### Work to complete
Copy, from the listing, every line in which the string "group" is present.

### Provided records
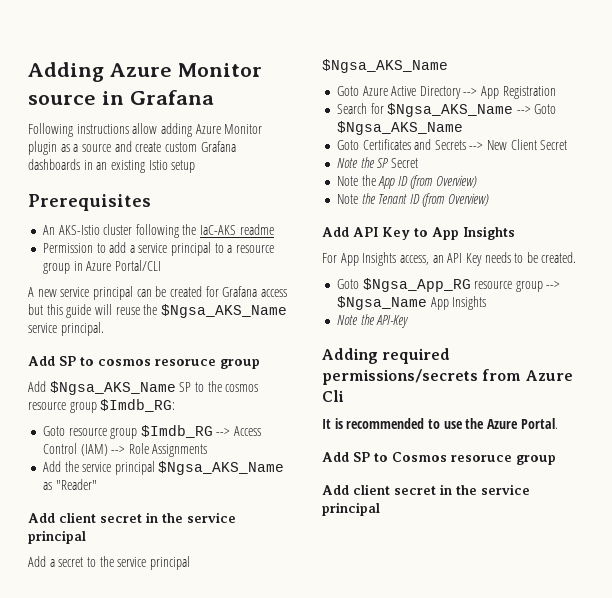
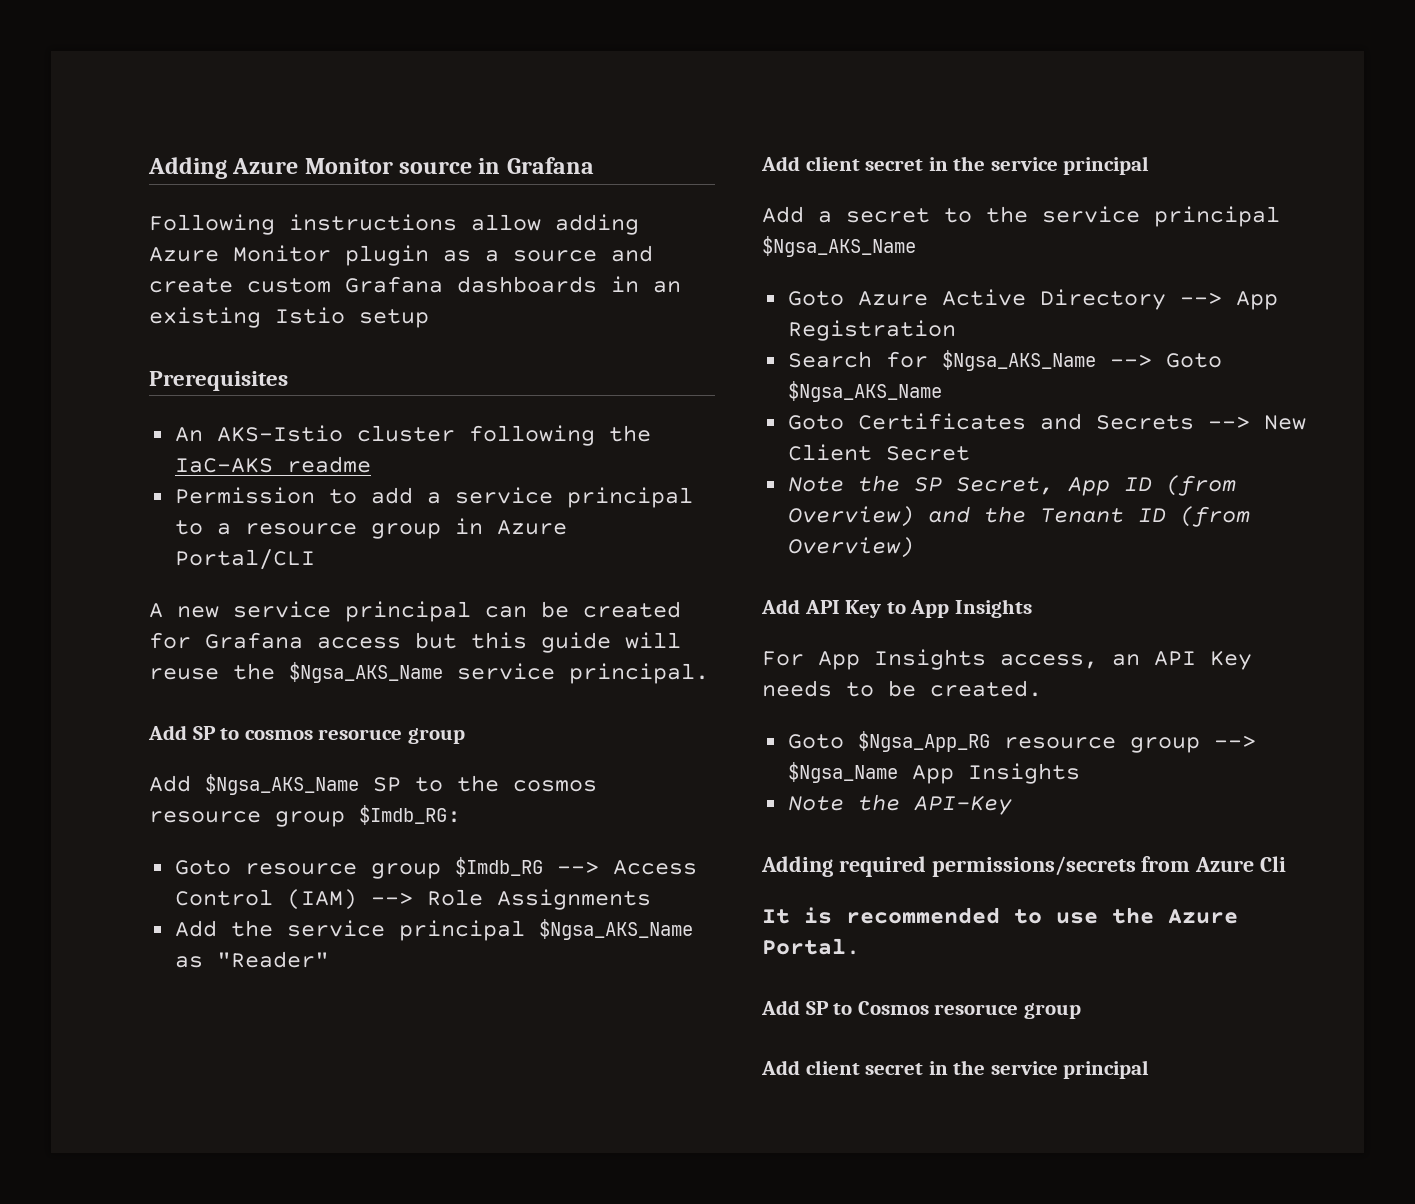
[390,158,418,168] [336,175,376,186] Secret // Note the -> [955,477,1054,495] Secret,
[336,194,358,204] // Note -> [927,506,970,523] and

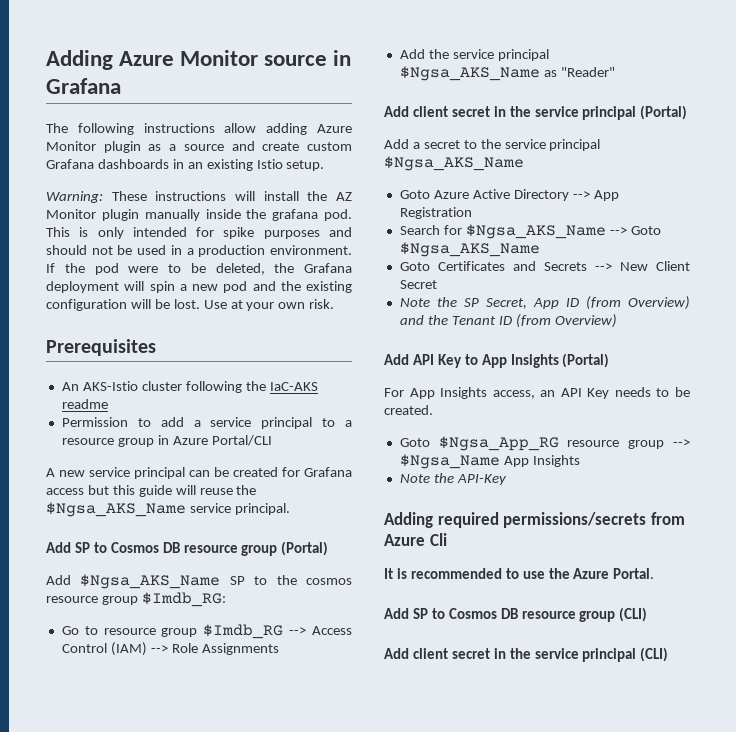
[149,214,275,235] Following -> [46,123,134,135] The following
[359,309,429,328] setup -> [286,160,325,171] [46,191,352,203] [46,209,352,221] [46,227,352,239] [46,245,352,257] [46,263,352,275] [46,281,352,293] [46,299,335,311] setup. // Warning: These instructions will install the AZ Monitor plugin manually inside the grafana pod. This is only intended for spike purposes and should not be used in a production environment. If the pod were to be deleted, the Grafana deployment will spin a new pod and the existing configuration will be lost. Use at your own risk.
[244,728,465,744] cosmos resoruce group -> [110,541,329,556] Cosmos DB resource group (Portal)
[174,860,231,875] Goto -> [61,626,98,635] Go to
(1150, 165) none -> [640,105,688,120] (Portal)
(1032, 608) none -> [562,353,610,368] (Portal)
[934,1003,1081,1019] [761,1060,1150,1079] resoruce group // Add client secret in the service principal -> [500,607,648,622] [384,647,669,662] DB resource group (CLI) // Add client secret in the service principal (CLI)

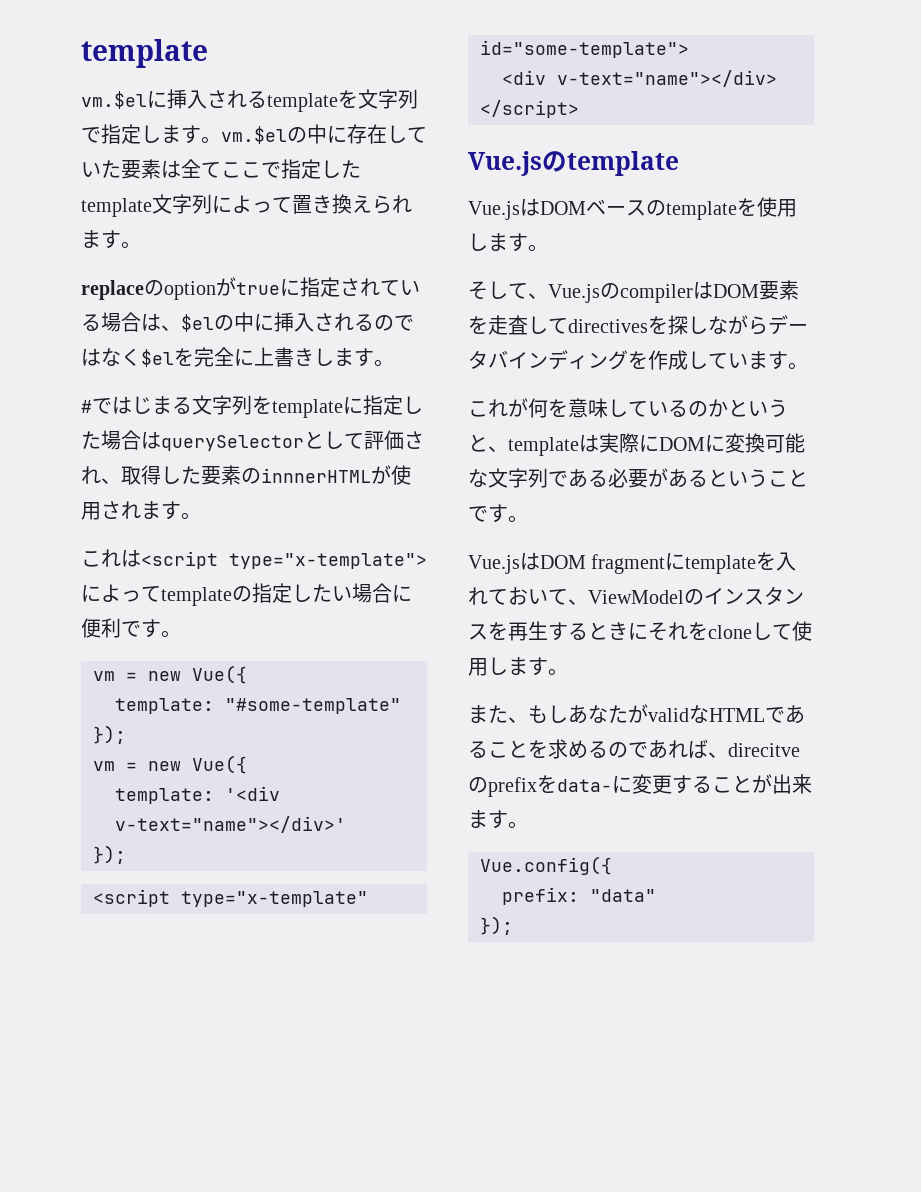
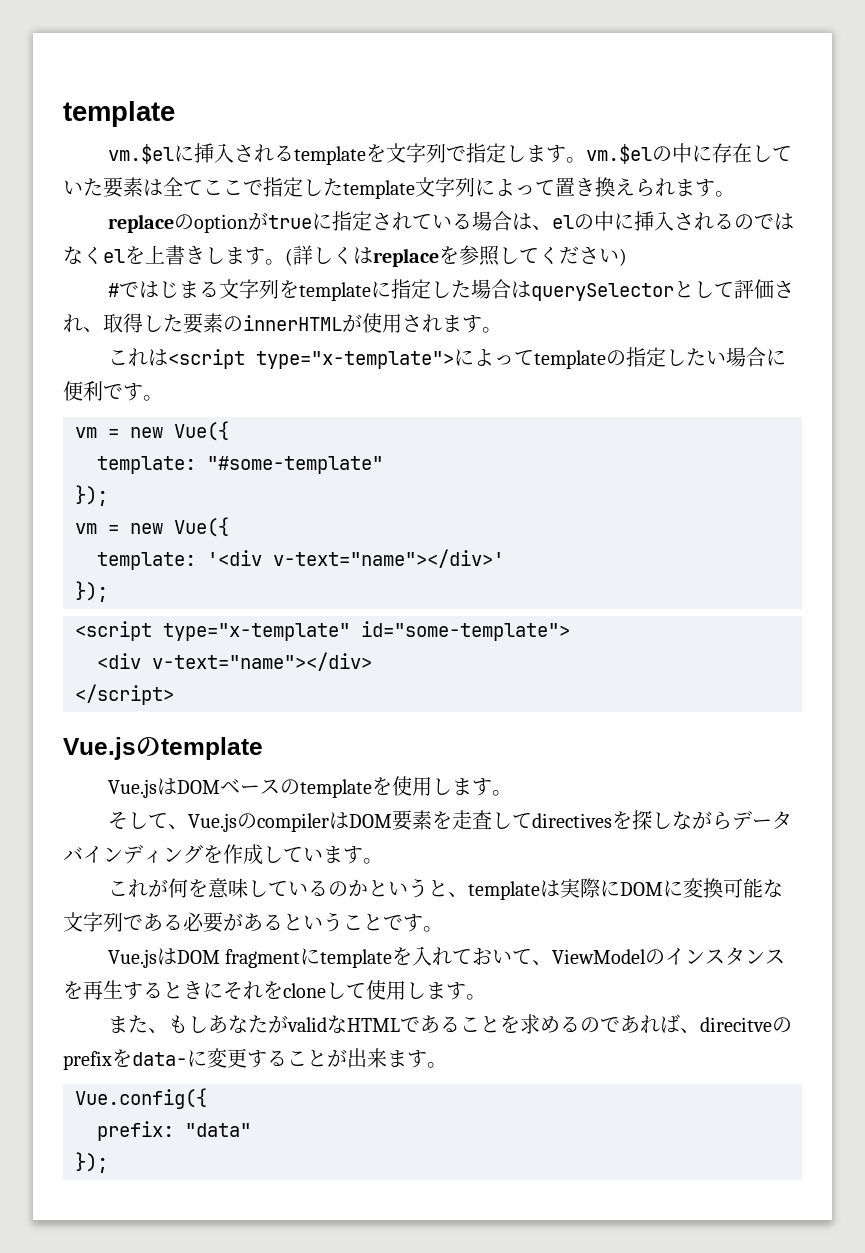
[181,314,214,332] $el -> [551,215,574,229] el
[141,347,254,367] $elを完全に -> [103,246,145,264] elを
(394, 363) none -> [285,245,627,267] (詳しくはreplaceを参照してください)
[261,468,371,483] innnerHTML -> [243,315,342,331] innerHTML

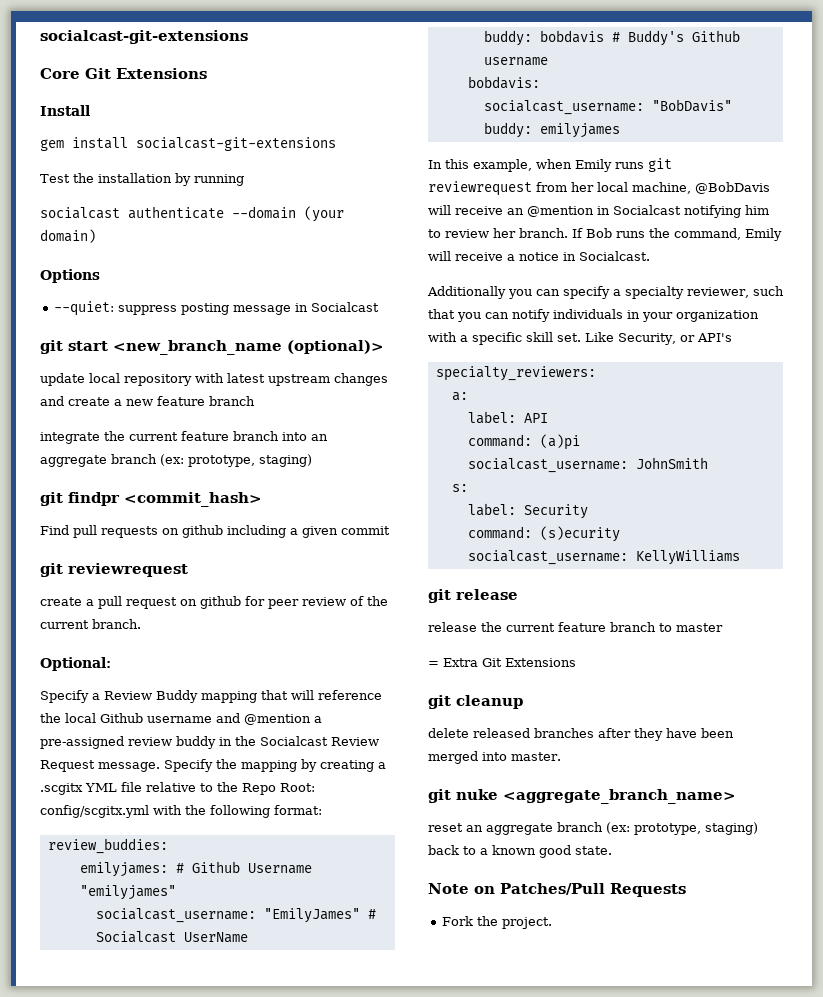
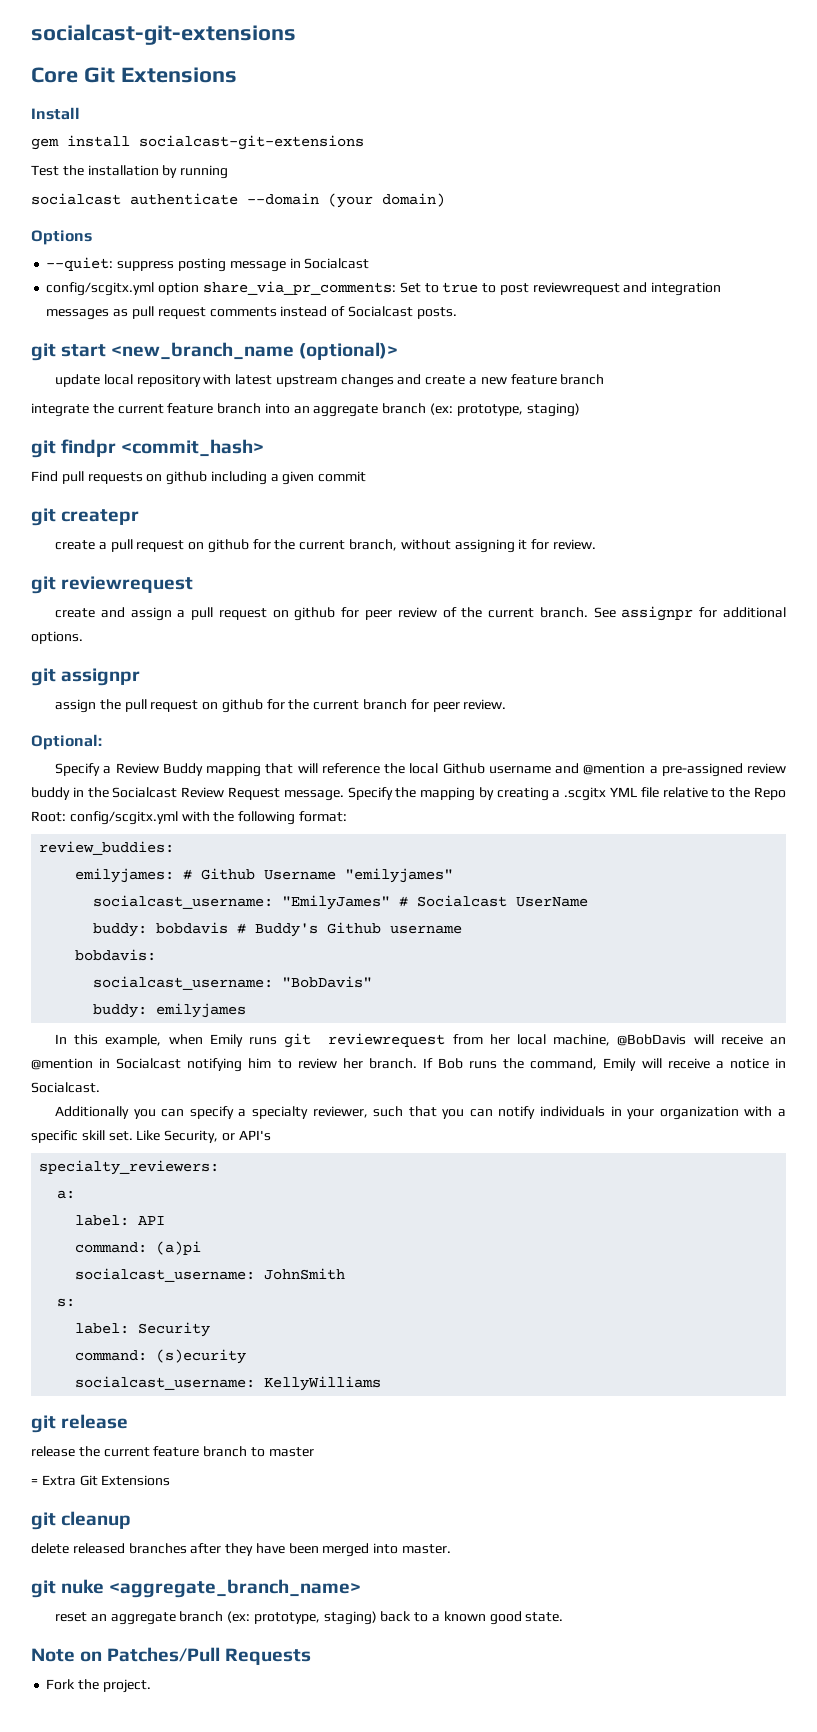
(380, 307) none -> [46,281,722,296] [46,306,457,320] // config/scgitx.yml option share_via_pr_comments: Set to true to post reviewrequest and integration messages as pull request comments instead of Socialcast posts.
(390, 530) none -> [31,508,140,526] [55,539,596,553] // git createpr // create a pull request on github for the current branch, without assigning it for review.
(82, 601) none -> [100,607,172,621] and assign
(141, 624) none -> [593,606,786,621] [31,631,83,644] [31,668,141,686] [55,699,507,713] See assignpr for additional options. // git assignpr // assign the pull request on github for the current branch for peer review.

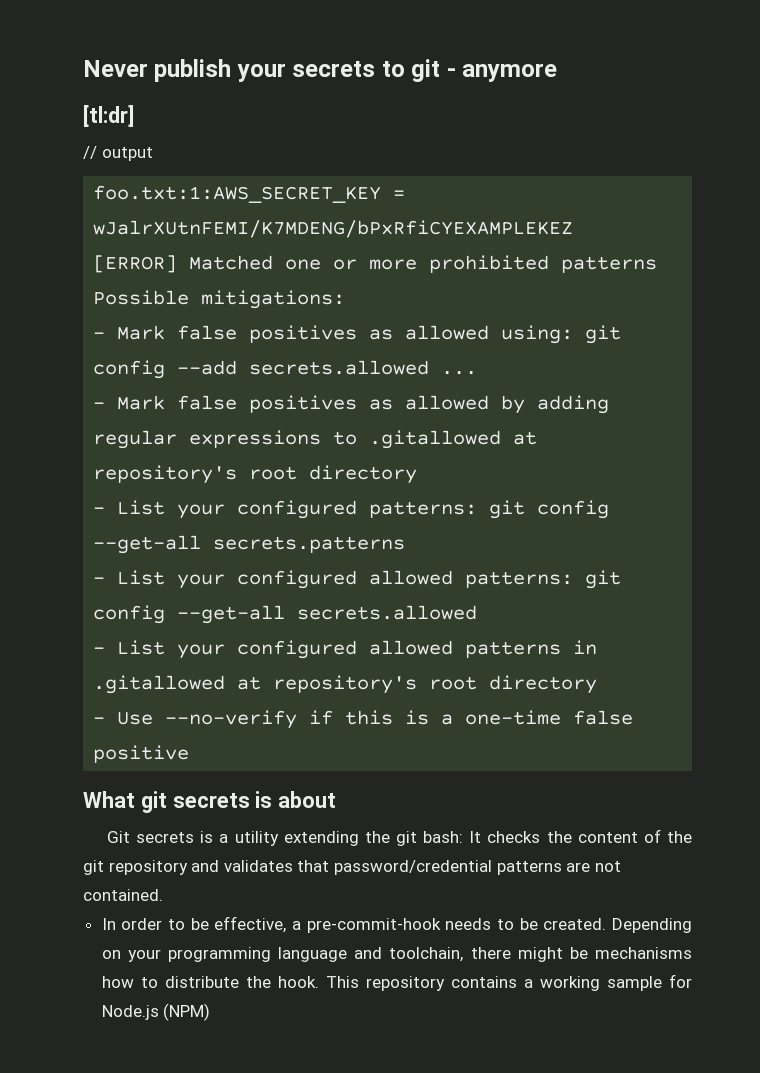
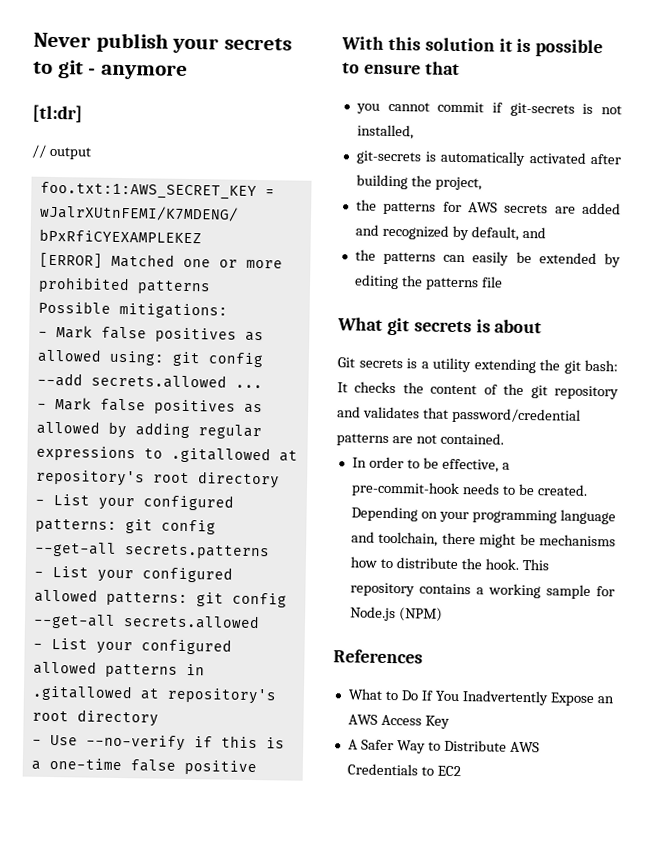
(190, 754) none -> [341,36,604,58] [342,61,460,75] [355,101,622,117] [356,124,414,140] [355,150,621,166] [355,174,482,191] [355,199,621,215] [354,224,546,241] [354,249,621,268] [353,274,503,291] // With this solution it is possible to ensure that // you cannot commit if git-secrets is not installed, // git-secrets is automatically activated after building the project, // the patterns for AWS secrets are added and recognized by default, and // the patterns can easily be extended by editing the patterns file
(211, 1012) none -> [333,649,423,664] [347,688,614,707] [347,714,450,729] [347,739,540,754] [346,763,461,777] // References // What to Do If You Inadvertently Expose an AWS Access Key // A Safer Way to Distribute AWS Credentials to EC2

### Output for this exercise
[244,728,465,744] cosmos resoruce group -> [110,541,329,556] Cosmos DB resource group (Portal)
[934,1003,1081,1019] [761,1060,1150,1079] resoruce group // Add client secret in the service principal -> [500,607,648,622] [384,647,669,662] DB resource group (CLI) // Add client secret in the service principal (CLI)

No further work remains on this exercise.